▸ YOUR TASK
Copy each line from the entries that the word "absolute" appears in.

EXTRACTED DATA below:

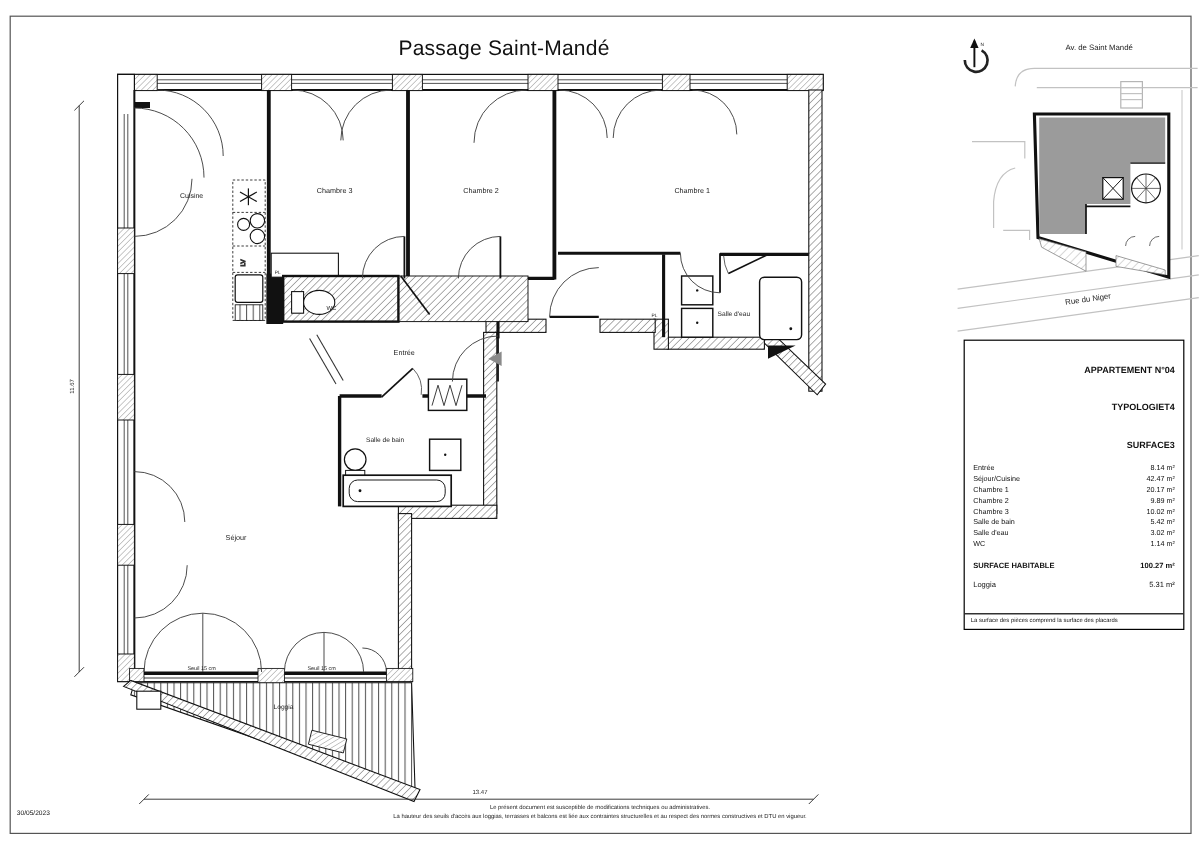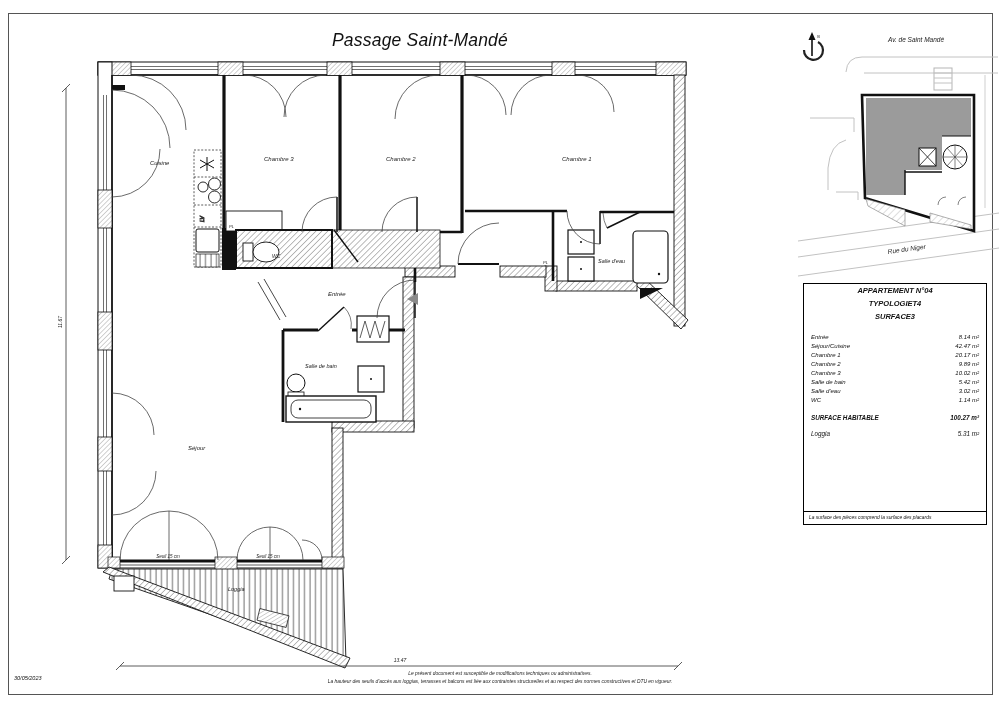--- a/index.html
+++ b/index.html
@@ -1,26 +1,26 @@
 <!DOCTYPE html>
 <html><head>
 <meta charset="utf-8">
 <style>
   html,body{margin:0;padding:0;background:#fff;}
   #sheet{position:relative;width:1000px;height:712px;background:#fff;overflow:hidden;
-         font-family:"Liberation Sans",sans-serif;color:#111;font-style:italic;}
+         font-family:"Liberation Sans",sans-serif;color:#111;}
   #border{position:absolute;left:8px;top:13px;width:983px;height:680px;border:1px solid #555;}
   #title{position:absolute;left:250px;top:30px;width:340px;text-align:center;
          font-size:17.5px;letter-spacing:.2px;color:#111;}
   svg .t{font-family:"Liberation Sans",sans-serif;fill:#222;}
   
   #panel{position:absolute;left:803px;top:283px;width:184px;height:242px;
          border:1.3px solid #000;background:#fff;box-sizing:border-box;}
-  .prow{display:flex;justify-content:center;align-items:baseline;
-        padding:0 7px;margin-top:1px;font-size:7.5px;font-weight:bold;line-height:12px;}
+  .prow{display:flex;justify-content:flex-end;align-items:baseline;
+        padding:0 7px;margin-top:19px;font-size:7.5px;font-weight:bold;line-height:12px;}
   .arow{display:flex;justify-content:space-between;padding:0 7px;font-size:6px;line-height:9px;}
   .areas{margin-top:10px;}
   .srow{display:flex;justify-content:space-between;padding:0 7px;font-size:6.3px;
         font-weight:bold;line-height:9px;margin-top:8px;}
   .lrow{display:flex;justify-content:space-between;padding:0 7px;font-size:6.3px;
         line-height:9px;margin-top:7px;}
   #panel-foot{position:absolute;left:0;right:0;bottom:0;border-top:1px solid #000;
         font-size:4.9px;padding:3px 5px 4px 5px;}
   #date{position:absolute;left:14px;top:675px;font-size:5.5px;}
   #disc{position:absolute;left:120px;top:670px;width:760px;text-align:center;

End of EXTRACTED DATA.

▸ ANSWER TO THIS PROBLEM
   #border{position:absolute;left:8px;top:13px;width:983px;height:680px;border:1px solid #555;}
   #title{position:absolute;left:250px;top:30px;width:340px;text-align:center;
   #panel{position:absolute;left:803px;top:283px;width:184px;height:242px;
   #panel-foot{position:absolute;left:0;right:0;bottom:0;border-top:1px solid #000;
   #date{position:absolute;left:14px;top:675px;font-size:5.5px;}
   #disc{position:absolute;left:120px;top:670px;width:760px;text-align:center;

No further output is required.